*AVAILABLE RECORDS:*
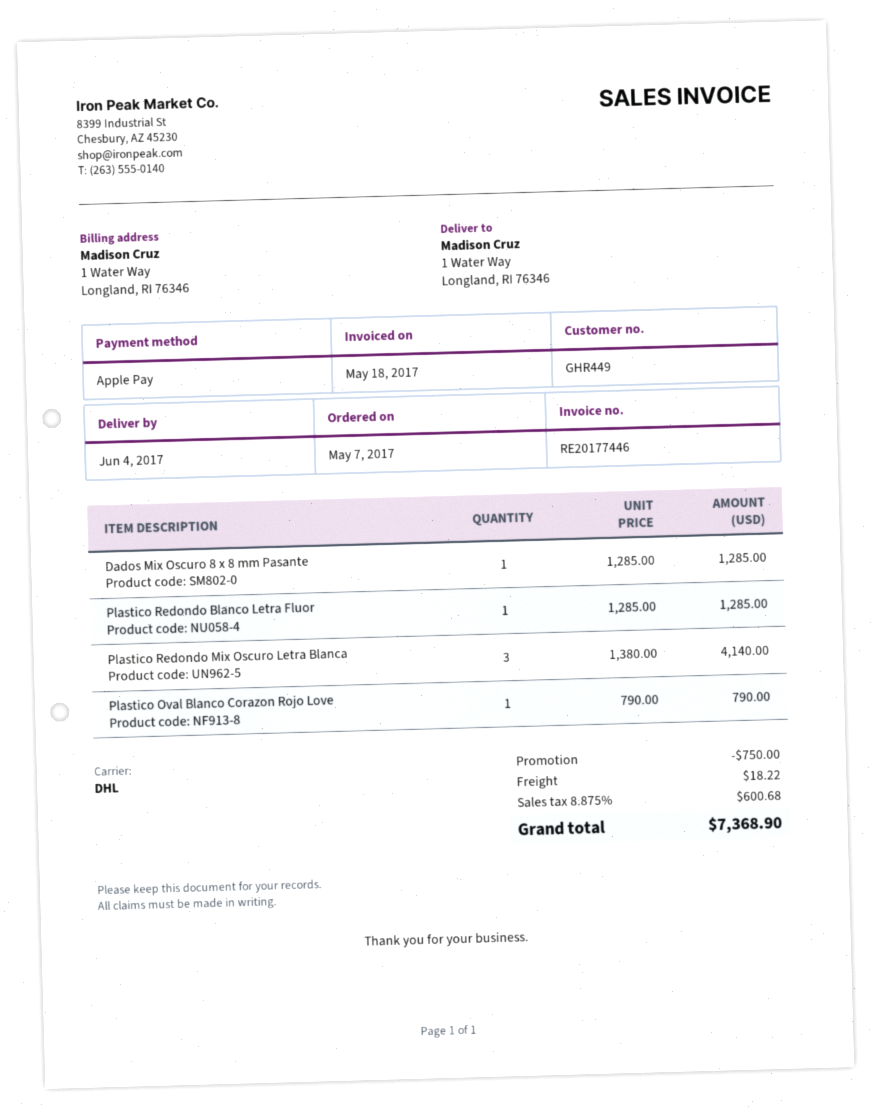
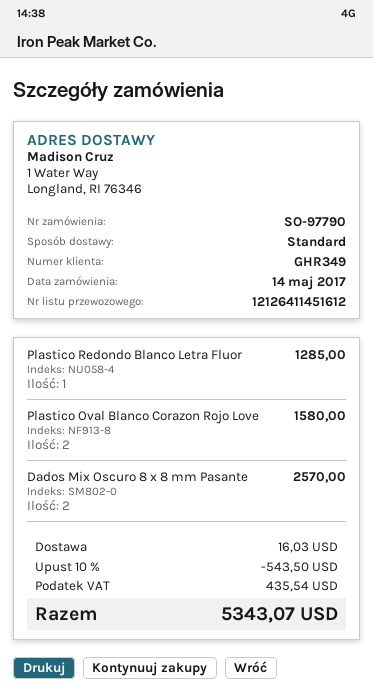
order date: 2017-05-07 -> 2017-05-14
customer number: GHR449 -> GHR349
shipping method: DHL -> standard
Dados Mix Oscuro 8 x 8 mm Pasante: 1 for 1285.00 -> 2 for 2570.00
Plastico Redondo Mix Oscuro Letra Blanca: 3 for 4140.00 -> none
Plastico Oval Blanco Corazon Rojo Love: 1 for 790.00 -> 2 for 1580.00
discount: 750.00 -> 543.50
shipping: 18.22 -> 16.03
tax: 600.68 -> 435.54
total: 7368.90 -> 5343.07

*WHAT THIS TASK INVOLVES:*
Only the lines from the one containing "shipping: 18.22 -> 16.03" through the final line above should be duplicated, exactly as they stand.

*RESPONSE:*
shipping: 18.22 -> 16.03
tax: 600.68 -> 435.54
total: 7368.90 -> 5343.07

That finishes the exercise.